PM hails defense pact with US before Parliament votes, lambasts stance of SYRIZA leader

MDCA deal a vote of confidence in Greece

Prime Minister Kyriakos Mitsotakis highlighted the great significance of the Mutual Defense Cooperation Agreement (MDCA) signed between Greece and the United States ahead of its ratification by Parliament on Thursday while at the same time slamming the stance of main opposition SYRIZA, which is not backing the deal, saying it makes sweeping concessions to Washington.

“The specific agreement is not just a bilateral protocol but a vote of confidence in Greece as an unshakable element of stability, as a prudent European and NATO partner that guarantees international legality in the face of any crises stirred by our neighbors,” Mitsotakis told Parliament. 

What’s more, it shows Greece to be “a critical node in the new energy map.” He also linked the deal to his upcoming trip to the US.

“The invitation to meet with US President Joe Biden and the next day to be the first Greek leader to address the US Senate and House of Representatives is a great honor that states that our country is treated as an equal and consistent ally so that, if necessary, it has the right to demand consistency and solidarity,” he said.

Mitsotakis said the agreement was significant as it includes the commitment that the US presence in Greece will be renewed every five years, with the right of each side to terminate it if it deems it necessary. 

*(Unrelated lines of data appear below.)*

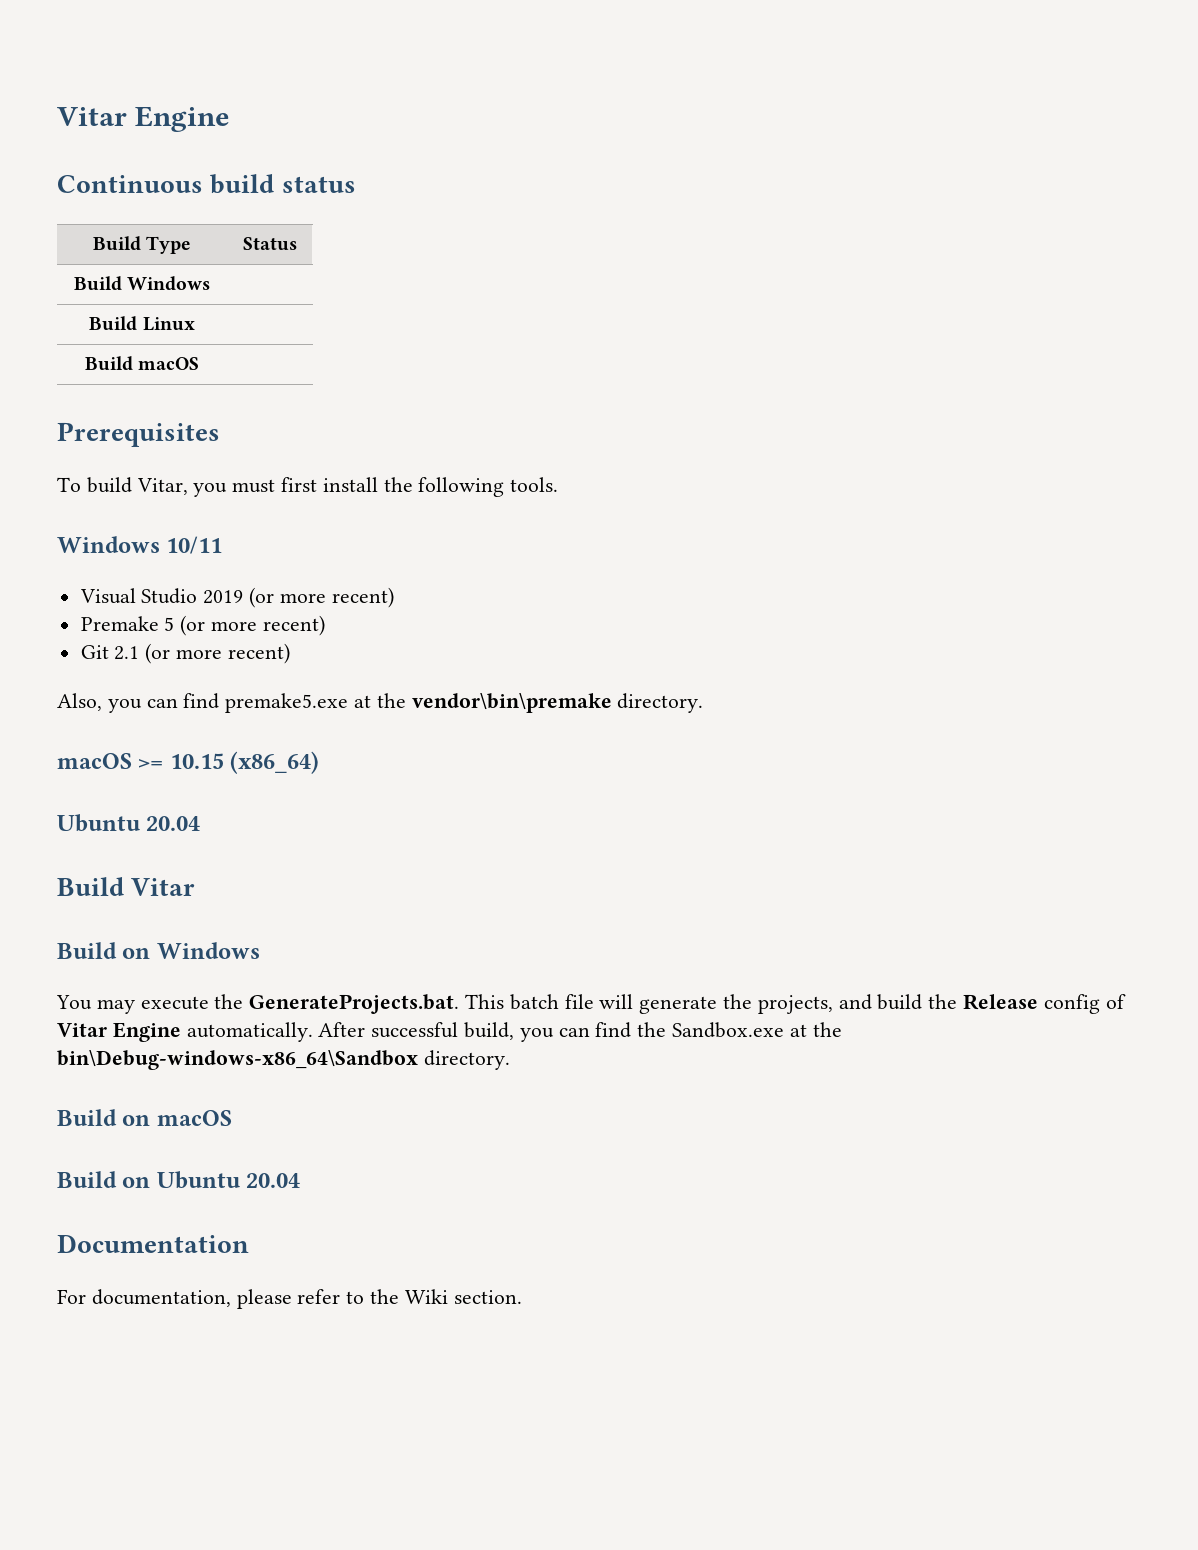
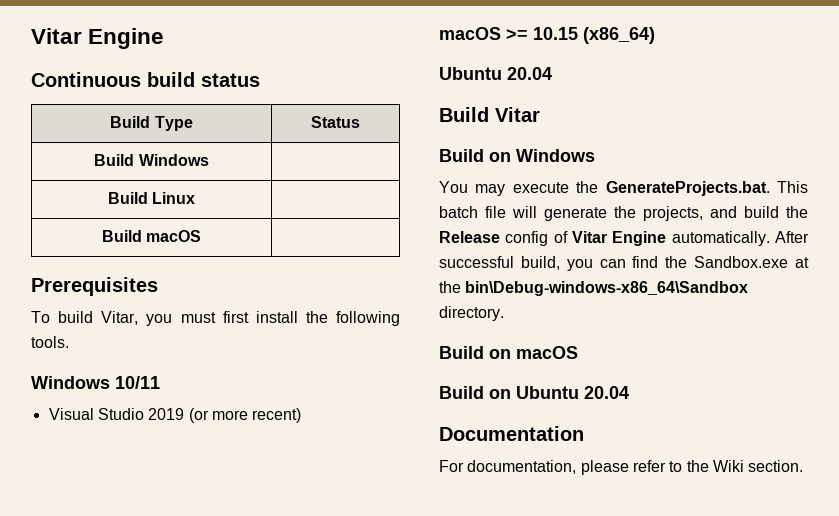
[80,615,325,636] [80,643,290,664] [57,693,704,713] // Premake 5 (or more recent) // Git 2.1 (or more recent) // Also, you can find premake5.exe at the vendor\bin\premake directory. -> (302, 415) none

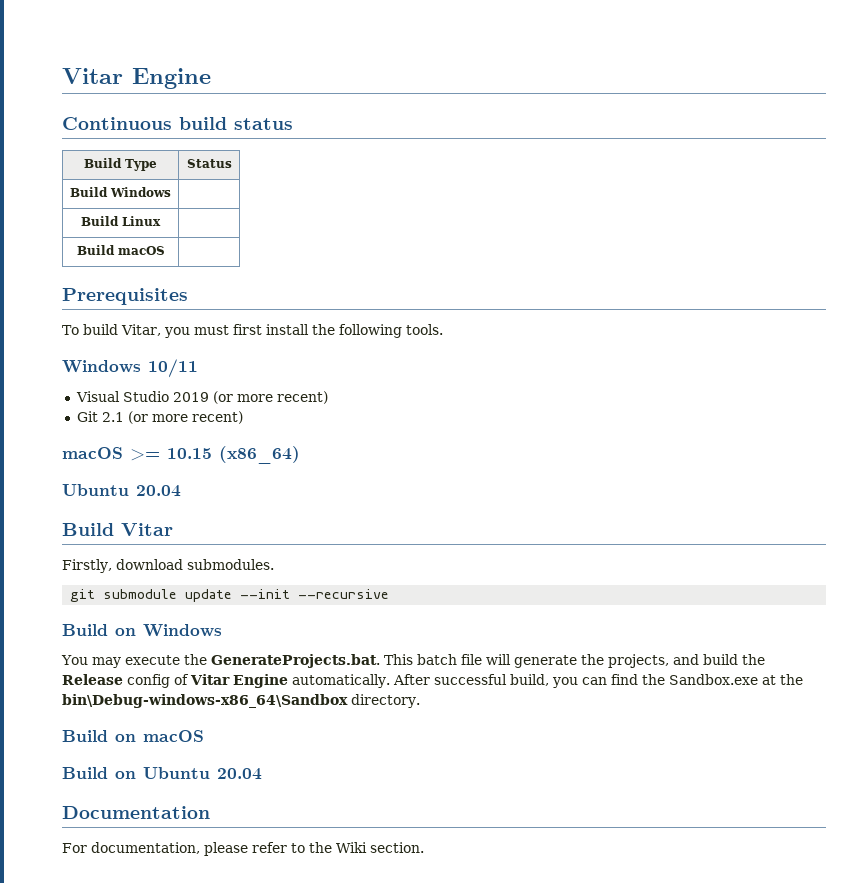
(302, 415) none -> [76,411,243,424] // Git 2.1 (or more recent)
(540, 114) none -> [62,559,274,573] [70,589,390,602] // Firstly, download submodules. // git submodule update --init --recursive

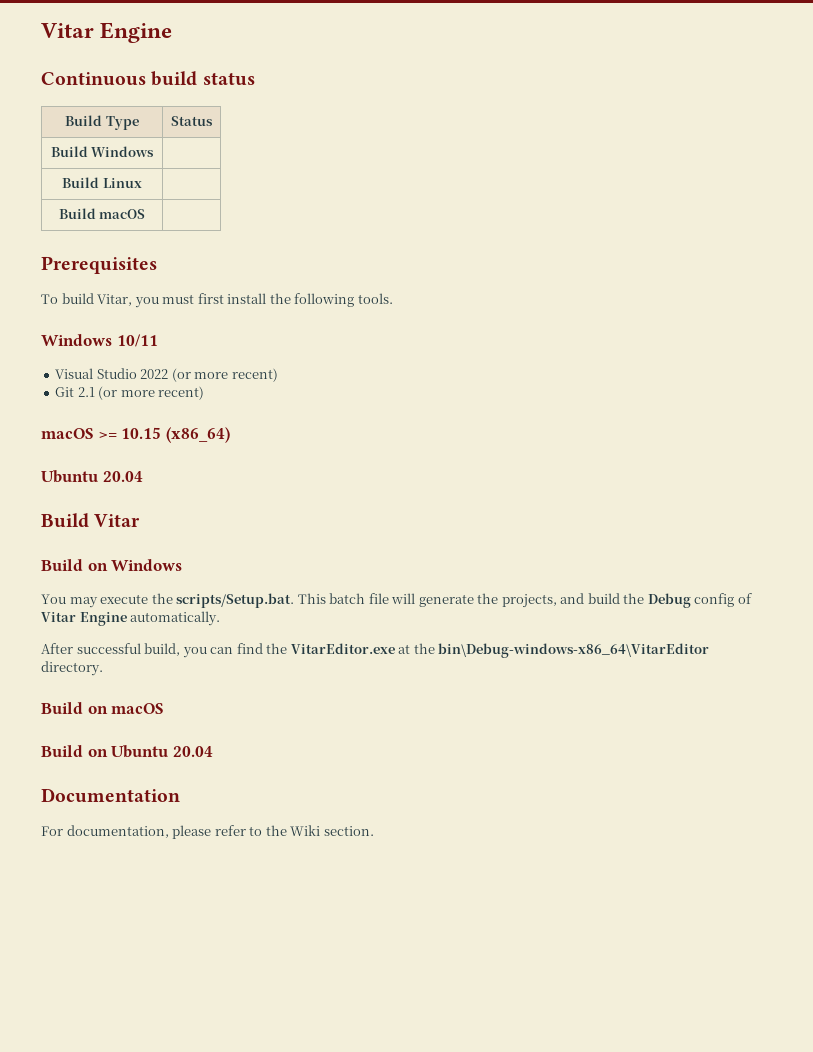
[172,392,209,402] 2019 -> [140,369,169,379] 2022
[62,559,274,573] [70,589,390,602] // Firstly, download submodules. // git submodule update --init --recursive -> (141, 520) none
[210,654,380,668] GenerateProjects.bat. -> [176,593,295,608] scripts/Setup.bat.
[62,674,123,685] Release -> [647,593,691,608] Debug
(390, 681) none -> (221, 618) //
[668,674,758,685] Sandbox.exe -> [290,643,395,654] VitarEditor.exe
[62,694,348,708] bin\Debug-windows-x86_64\Sandbox -> [438,643,710,658] bin\Debug-windows-x86_64\VitarEditor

Secondly, he said, this bilateral cooperation is expanding not only in time but also in space, referring to the Souda Bay base, where all the infrastructure and its overall role is being upgraded. 

“Souda is the only berth in the Eastern Mediterranean where an American aircraft carrier can dock,” he noted.

Thirdly, he stressed, the deal explicitly states the common will for mutual protection of sovereignty and territorial integrity against any threat, even armed attack.

He dismissed opposition criticism regarding reports of the possible supply of new F-16s to Turkey, saying, “There are many voices in the US.”

The final decision, he said, lies with the Congress, which has so far refused to sell new systems to Turkey, as it doesn’t consider it a reliable partner. He also reminded SYRIZA leader Alexis Tsipras that when he visited the US in 2018 as PM, Turkey had entered the F-35 as a co-producer. He also said that Tsipras had also renewed the defense deal with the US.